Segundo os pesquisadores, os estudos sobre o uso da edição dos genes CRISPR-Cas9 para deter a infecção pelo HTLV-1 estão em projetos iniciais, com foco principalmente em experimentos in vitro e em modelos celulares testados em laboratório. “As pesquisas têm explorado a capacidade do CRISPR-Cas9 para interromper a integração do HTLV-1 no genoma de células hospedeiras ou para desativar genes virais essenciais”, relatam. “Além disso, a dificuldade em desenvolver métodos de entrega do sistema CRISPR-Cas9 em células-alvo específicas, como células T infectadas, e a ausência de ensaios clínicos robustos [com grande número de pacientes] ainda limitam o avanço para aplicações clínicas.”

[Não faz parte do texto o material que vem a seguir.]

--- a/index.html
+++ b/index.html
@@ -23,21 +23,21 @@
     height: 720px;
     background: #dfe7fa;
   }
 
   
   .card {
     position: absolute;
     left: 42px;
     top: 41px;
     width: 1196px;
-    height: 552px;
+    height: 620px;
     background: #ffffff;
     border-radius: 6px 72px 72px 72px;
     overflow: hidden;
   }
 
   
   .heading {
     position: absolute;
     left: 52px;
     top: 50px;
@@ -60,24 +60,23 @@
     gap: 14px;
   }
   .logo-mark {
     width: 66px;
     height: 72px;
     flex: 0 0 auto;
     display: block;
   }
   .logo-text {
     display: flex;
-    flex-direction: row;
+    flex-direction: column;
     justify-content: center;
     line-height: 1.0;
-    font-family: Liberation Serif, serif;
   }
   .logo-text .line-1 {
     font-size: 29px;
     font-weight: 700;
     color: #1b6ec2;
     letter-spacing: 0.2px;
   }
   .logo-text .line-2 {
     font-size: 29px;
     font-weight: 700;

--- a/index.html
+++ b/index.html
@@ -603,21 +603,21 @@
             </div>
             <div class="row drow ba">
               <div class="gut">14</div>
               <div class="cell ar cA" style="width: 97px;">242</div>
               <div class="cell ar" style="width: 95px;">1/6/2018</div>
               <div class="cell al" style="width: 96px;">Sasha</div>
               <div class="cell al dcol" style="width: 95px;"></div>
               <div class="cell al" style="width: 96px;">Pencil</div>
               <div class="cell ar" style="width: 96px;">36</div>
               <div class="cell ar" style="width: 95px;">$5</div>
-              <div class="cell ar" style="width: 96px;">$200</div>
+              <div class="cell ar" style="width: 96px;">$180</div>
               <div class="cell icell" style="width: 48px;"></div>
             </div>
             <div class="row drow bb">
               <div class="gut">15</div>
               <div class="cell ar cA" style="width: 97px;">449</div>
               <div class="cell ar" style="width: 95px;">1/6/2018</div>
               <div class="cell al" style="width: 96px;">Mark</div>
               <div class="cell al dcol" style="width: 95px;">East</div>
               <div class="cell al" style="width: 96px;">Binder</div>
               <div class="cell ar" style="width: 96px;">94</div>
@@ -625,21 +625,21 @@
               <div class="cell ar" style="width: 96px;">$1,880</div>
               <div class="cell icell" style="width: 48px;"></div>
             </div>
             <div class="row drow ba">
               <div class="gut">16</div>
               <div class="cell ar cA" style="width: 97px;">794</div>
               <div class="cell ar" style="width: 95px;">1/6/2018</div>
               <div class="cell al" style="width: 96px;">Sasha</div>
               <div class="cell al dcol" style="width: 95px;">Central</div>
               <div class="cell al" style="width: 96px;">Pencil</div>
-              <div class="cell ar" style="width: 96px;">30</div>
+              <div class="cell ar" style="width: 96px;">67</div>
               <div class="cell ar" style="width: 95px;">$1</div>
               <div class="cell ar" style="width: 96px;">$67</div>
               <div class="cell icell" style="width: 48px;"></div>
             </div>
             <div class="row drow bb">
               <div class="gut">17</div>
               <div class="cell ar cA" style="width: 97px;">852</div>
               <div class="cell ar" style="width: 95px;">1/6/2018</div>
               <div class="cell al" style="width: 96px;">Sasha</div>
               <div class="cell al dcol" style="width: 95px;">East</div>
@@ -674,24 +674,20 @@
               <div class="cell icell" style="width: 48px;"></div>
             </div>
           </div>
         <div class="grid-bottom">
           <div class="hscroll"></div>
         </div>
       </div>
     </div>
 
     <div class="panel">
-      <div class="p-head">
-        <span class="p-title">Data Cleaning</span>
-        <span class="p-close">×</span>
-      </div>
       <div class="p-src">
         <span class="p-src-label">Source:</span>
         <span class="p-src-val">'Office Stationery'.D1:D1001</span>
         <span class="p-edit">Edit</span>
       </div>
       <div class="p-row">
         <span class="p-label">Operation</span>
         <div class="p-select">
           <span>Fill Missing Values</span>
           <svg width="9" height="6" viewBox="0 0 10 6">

“Pesquisas futuras focam no desenvolvimento de técnicas que aumentem a eficiência e a precisão da edição genética, como o desenho de novos gRNAs [sequências de RNA que guiam o corte do DNA no processo de edição] e a utilização de métodos de entrega mais eficientes”, observam Domingues, Folgosi e Casseb. “Portanto, embora os estudos estejam avançando, ainda são necessários maiores progressos para que o CRISPR-Cas9 seja aplicado como uma terapia viável contra o HTLV-1.”

O estudo foi desenvolvido no IMT, sob a supervisão do professor Jorge Casseb. A pesquisa conta ainda com a colaboração da professora Shirley Komninakis, da Universidade Federal de São Paulo (Unifesp), do Núcleo de Apoio à Pesquisa em Retrovírus, sediado na FMUSP e cujo site pode ser acessado aqui, e da professora Simone Kashima, do Centro de Terapia Celular (CTC) da USP, com sede no Hemocentro de Ribeirão Preto, além de pós-graduandos da USP e Unifesp. O artigo de revisão Novel approaches for HTLV-1 therapy: innovative applications of CRISPR-Cas9 foi publicado na Revista do Instituto de Medicina Tropical de São Paulo no último dia 24 de agosto.